Liggett and others are pioneering the use of new genetic markers to more accurately guide prescribing. NitroMed has done a little looking for such markers itself, but the genetics underlying response to the drug are still murky. In fact, it’s not even clear yet exactly why the combination works, let alone who responds best to it.

In the end though, the debate about race is probably not the root of BiDil’s woes. “Those issues are raised at academic conferences, but the medical community is driven by data and what the FDA says,” says Ken Bate, who became NitroMed’s new CEO in early 2007. “That’s not something our sales people confront with any frequency whatsoever.” Among the factors that could be impairing BiDil’s market uptake are side effects. Although the company calls these effects manageable, the drug does cause more headaches and dizziness than traditional therapy.

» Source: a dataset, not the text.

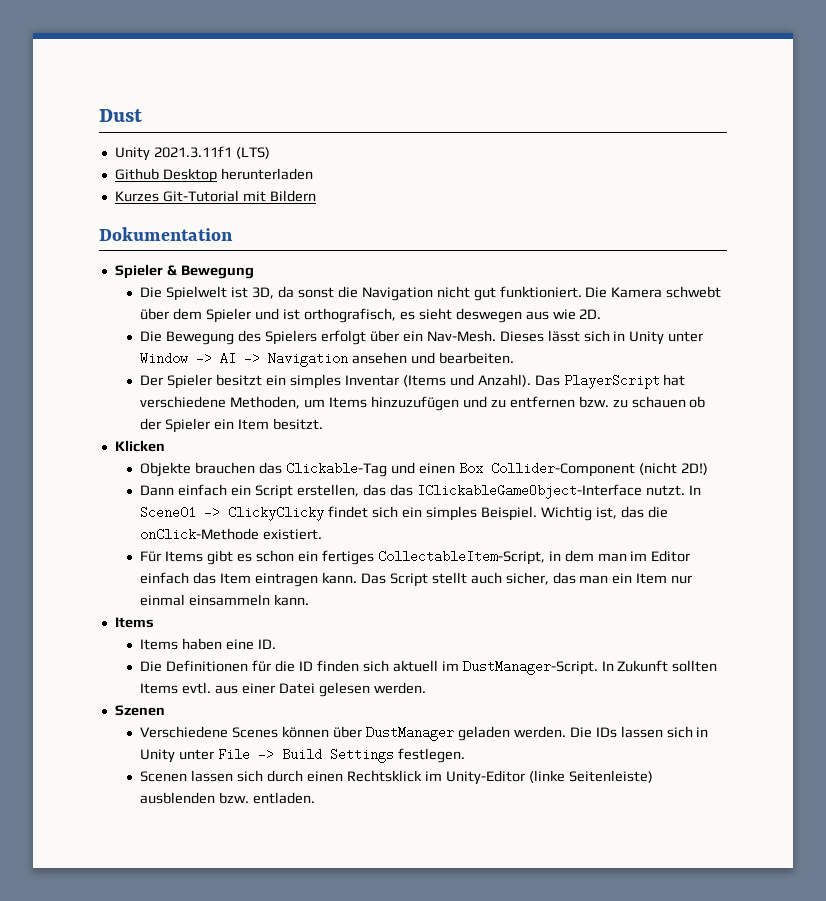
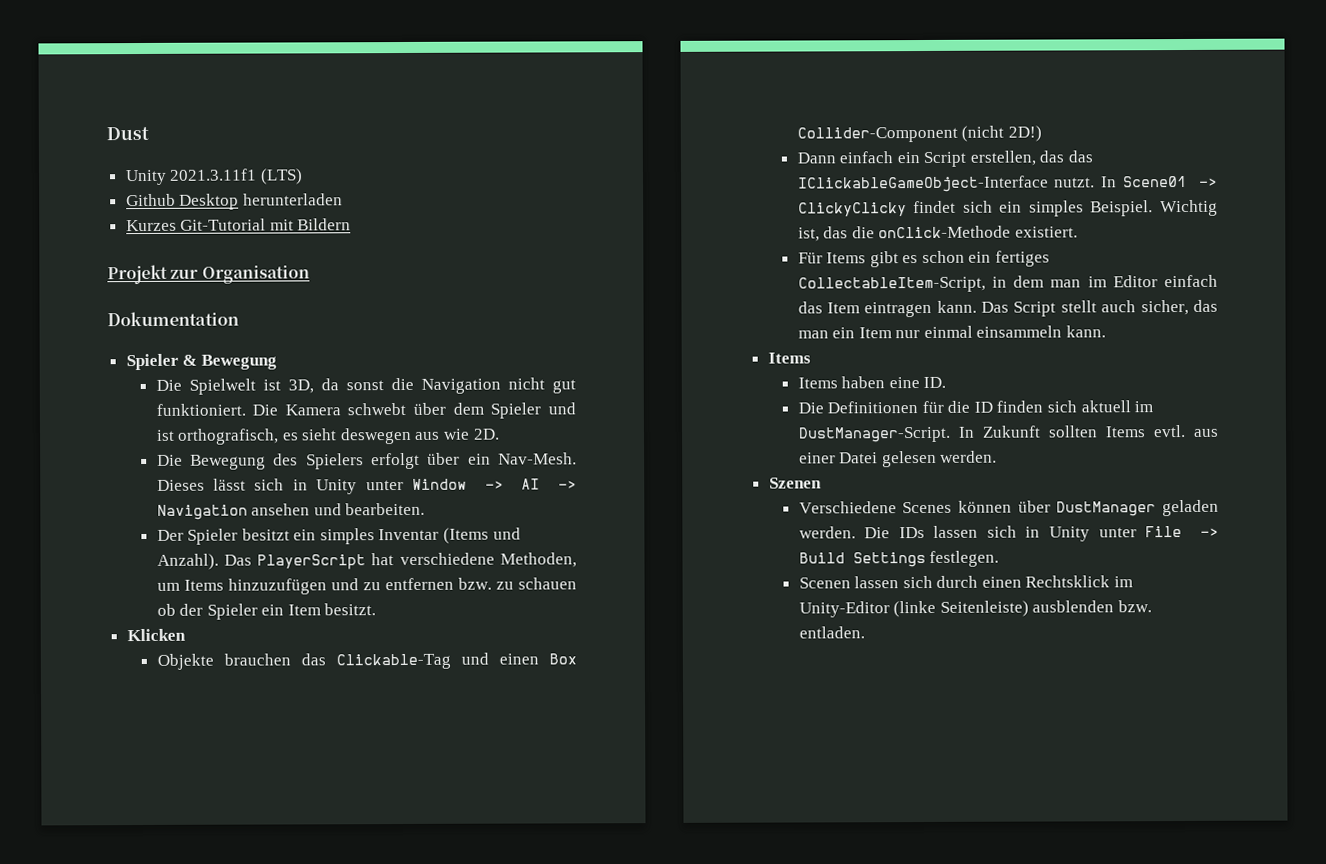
(316, 196) none -> [107,264,310,285] // Projekt zur Organisation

NitroMed also knows that “BiDil is promotionally sensitive,” says Bruce. If the company gets its message out to doctors, prescriptions should go up, he says, “Because the number-one driver physicians focus on is mortality benefit.”

That message should now be getting to the right people. But if the drug still misses the mark, it’s unlikely NitroMed will get many more chances to rescue it. And marketing muscle alone doesn’t make a product, as Pfizer and Nektar recently learned with their multi-billion dollar bomb Exubera, the inhaled insulin.

Unless NitroMed can snag a partner for the drug, BiDil’s fortunes—and those of NitroMed—will rise or fall along with the trajectory of the next few month’s sales figures. “I expect to see some impact [of the new program] at the end of this quarter,” says Bruce.